_WHAT YOU WILL DO_:
If a line in the data below contains "UTILISER", copy it.

╔══

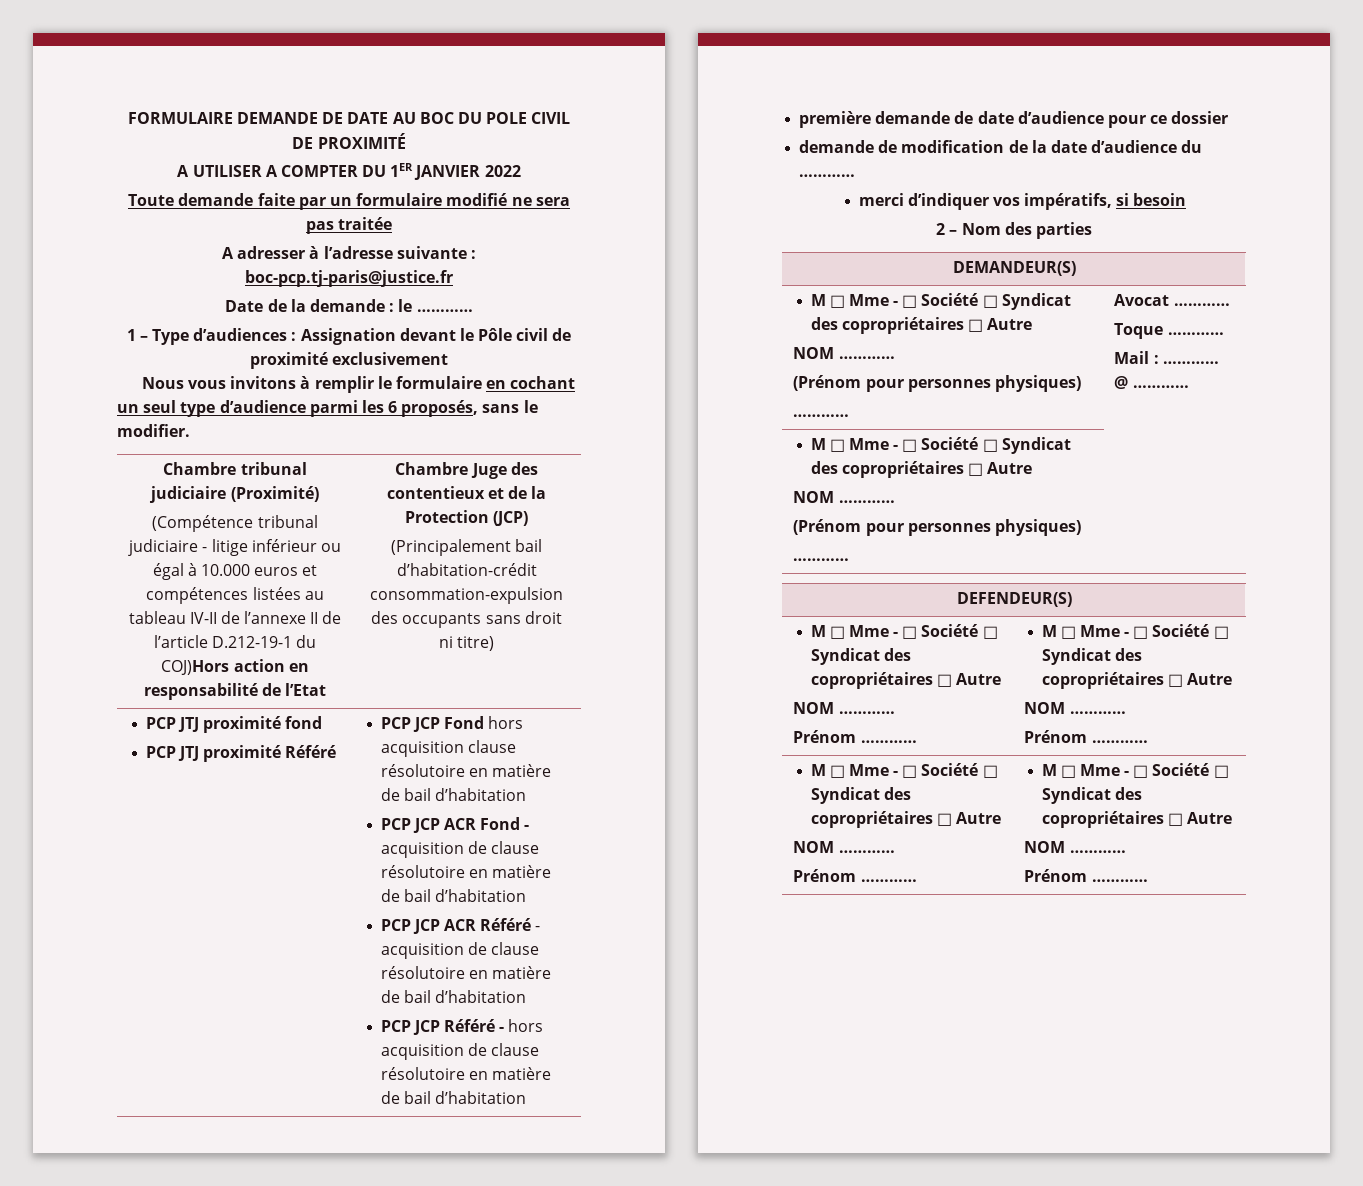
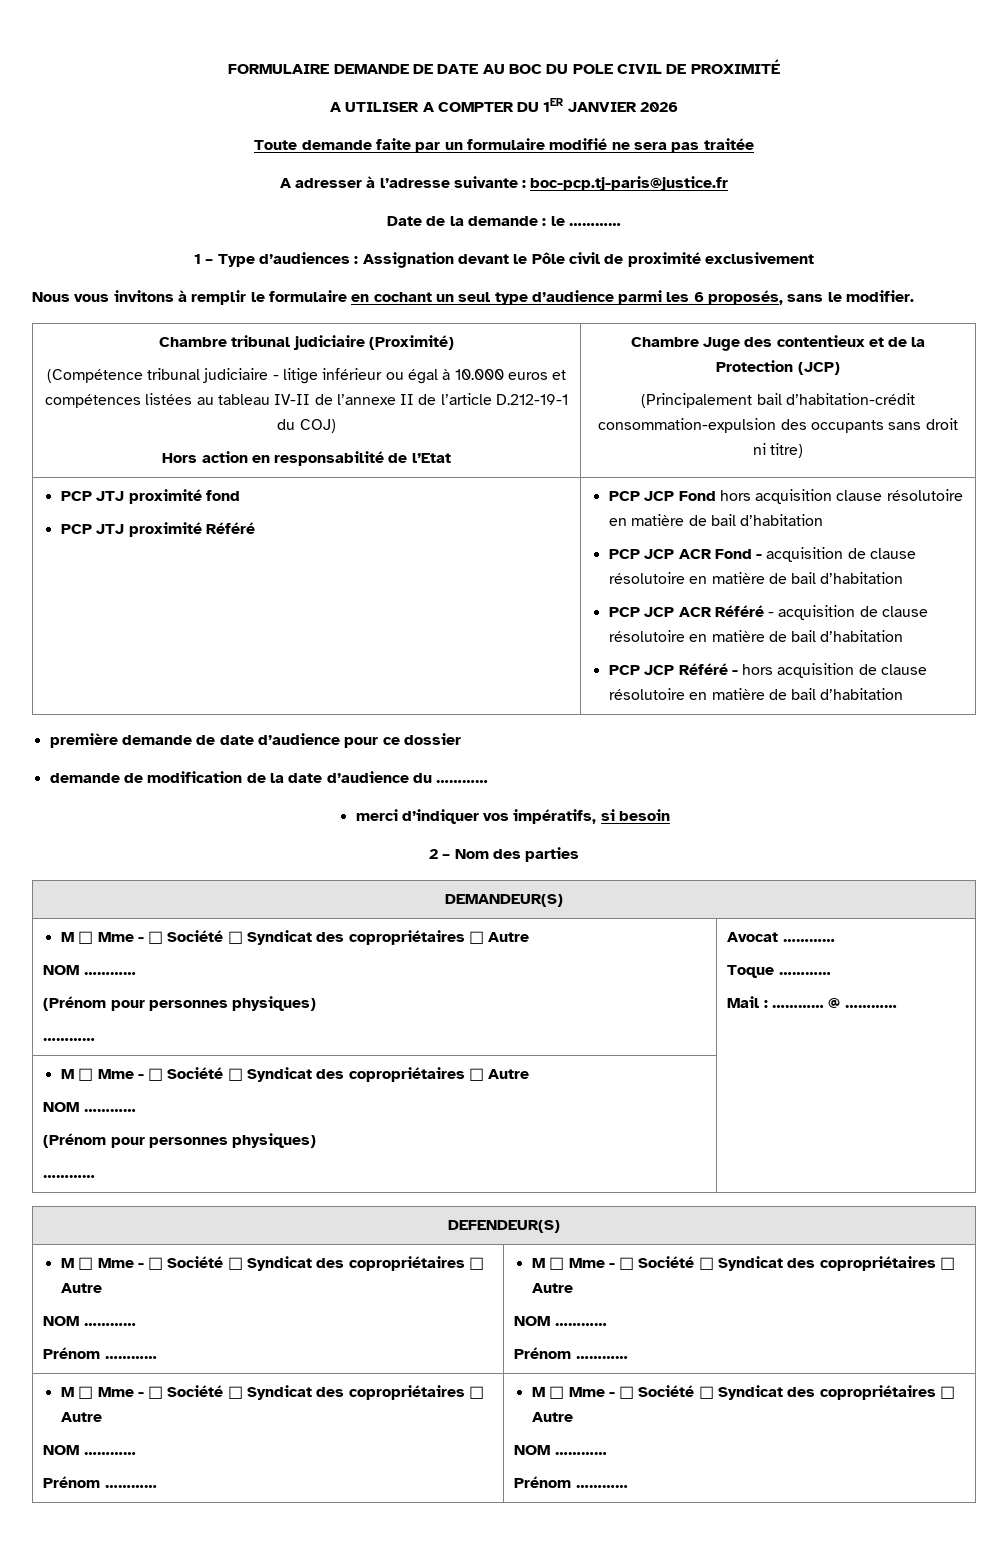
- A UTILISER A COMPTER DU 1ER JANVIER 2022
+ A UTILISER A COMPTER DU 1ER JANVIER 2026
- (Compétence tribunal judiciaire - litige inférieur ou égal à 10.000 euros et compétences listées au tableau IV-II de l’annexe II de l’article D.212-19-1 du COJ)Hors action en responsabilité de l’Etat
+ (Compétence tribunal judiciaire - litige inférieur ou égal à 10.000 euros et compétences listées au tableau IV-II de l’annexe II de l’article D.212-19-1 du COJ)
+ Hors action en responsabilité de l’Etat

╚══

_TASK RESULT_:
- A UTILISER A COMPTER DU 1ER JANVIER 2022
+ A UTILISER A COMPTER DU 1ER JANVIER 2026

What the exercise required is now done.